Backstory: A friend of ours has been teaching in Korea this past year. He came into town last week and mentioned that, even though Korean barbecue is fabulous, he's been craving the American variety. Monkeyrotica decided to step in and give the man a cross section of southern BBQ. All the recipes were pulled/modified from Raichlen's BBQ USA book, which is heartily recommended by the Strings. Our friend seemed to have brought his Korean weather to DC as the temps barely rose above 28°F and there was still a sheet of ice on the deck.
On the menu: Carolina pulled pork with Lexington vinegar pepper slaw, Memphis wet ribs, and Texas brisket. Sides were Mexican charros beans cooked with jalapenos and bacon, mac and cheese, and collard and turnip greens cooked in chardonnay.

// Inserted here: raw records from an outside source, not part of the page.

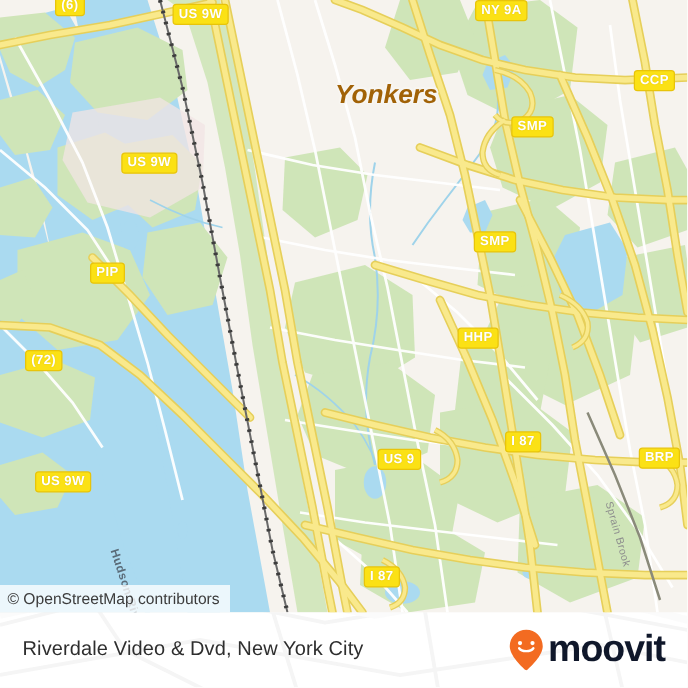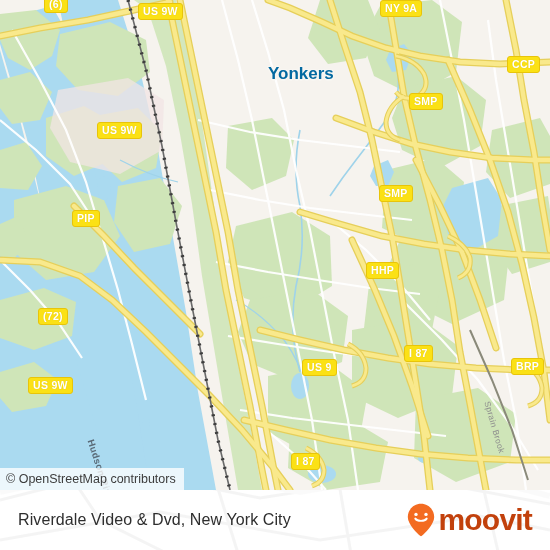--- a/index.html
+++ b/index.html
@@ -42,29 +42,30 @@
     line-height: 13px;
     height: 13px;
     padding: 1px 4px 1px 4px;
     white-space: nowrap;
     text-shadow: 0 0 1px rgba(160,130,0,0.35);
     font-family: "Liberation Sans", sans-serif;
   }
 
   .placelabel {
     position: absolute;
-    color: #0369a1;
-    font-size: 17px;
+    color: #a16207;
+    font-size: 21px;
     font-weight: bold;
     white-space: nowrap;
     text-shadow:
       -1.5px 0 #f8f6f2, 1.5px 0 #f8f6f2,
       0 -1.5px #f8f6f2, 0 1.5px #f8f6f2,
       -1px -1px #f8f6f2, 1px 1px #f8f6f2,
       -1px 1px #f8f6f2, 1px -1px #f8f6f2;
+    font-style: italic;
   }
 
   .riverlabel {
     position: absolute;
     color: #5a6b78;
     font-size: 9.5px;
     font-weight: bold;
     white-space: nowrap;
     letter-spacing: 0.5px;
   }
@@ -163,21 +164,21 @@
     font-size: 16px;
     letter-spacing: 0.1px;
     white-space: nowrap;
   }
   #moovit-logo {
     display: flex;
     align-items: center;
     gap: 3px;
   }
   #moovit-word {
-    color: #c2410c;
+    color: #0f172a;
     font-size: 30px;
     font-weight: bold;
     letter-spacing: -0.8px;
     line-height: 30px;
   }
 </style>
 </head>
 <body>
 
 <div id="screen">
@@ -341,21 +342,21 @@
 
     <div class="shield" style="left:44px;  top:-4px;">(6)</div>
     <div class="shield" style="left:138px; top:3px;">US 9W</div>
     <div class="shield" style="left:380px; top:0px;">NY 9A</div>
     <div class="shield" style="left:507px; top:56px;">CCP</div>
     <div class="shield" style="left:409px; top:93px;">SMP</div>
     <div class="shield" style="left:97px;  top:122px;">US 9W</div>
     <div class="shield" style="left:379px; top:185px;">SMP</div>
     <div class="shield" style="left:72px;  top:210px;">PIP</div>
     <div class="shield" style="left:366px; top:262px;">HHP</div>
-    <div class="shield" style="left:38px;  top:280px;margin-top:28px;">(72)</div>
+    <div class="shield" style="left:20px;  top:280px;">(72)</div>
     <div class="shield" style="left:404px; top:345px;">I 87</div>
     <div class="shield" style="left:302px; top:359px;">US 9</div>
     <div class="shield" style="left:511px; top:358px;">BRP</div>
     <div class="shield" style="left:28px;  top:377px;">US 9W</div>
     <div class="shield" style="left:291px; top:453px;">I 87</div>
 
 
     <div id="attrib">© OpenStreetMap contributors</div>
   </div>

Monkeyrotica's preparation narrative: The 8lb pork shoulder was seasoned only with salt and pepper. This went on the WSM at 6pm Friday over applewood and some generic Homelife briquettes from the local Target. Not much ash production, but it burns a little faster than Royal Oak briquettes but not as fast as Kingsford. This hit 190 internal around noon Saturday. Left to cool for an hour, pulled half, chopped the other half.
Twelve pounds of brisket went on at midnight, seasoned just with salt, fresh pepper, and cayenne. Since the applewood chunks had burned down, I threw some soaked hickory on, so the brisket would get full hickory, but the pork shoulder would get half hickory, half applewood. Wrapped at 9am, pulled at 1pm. Cooled and sliced.
The two full, untrimmed racks of ribs were seasoned with brown sugar, kosher salt, black and chipotle pepper, garlic powder, and half a cup of Old Bay. They hit WSM #2 around 9am over applewood chunks: 3 hours smoke, two hours wrapped. After five hours, I pulled the water pan, stoked some more coals, and sauced them for about an hour at 325 dome temp. Everything (barely) fit in a warming oven until guests arrived around 3ish. There were no survivors, by which I mean leftovers.
I've cooked in snow many times before, but it was a little unusual to have to crack open my soaking wood chunks with an icepick (it was cold!). Still, it was worth watching the inevitable meat coma feeding slowdown an hour after everyone started eating. We sent everyone waddling home with their own Ziploc bag packed with meat.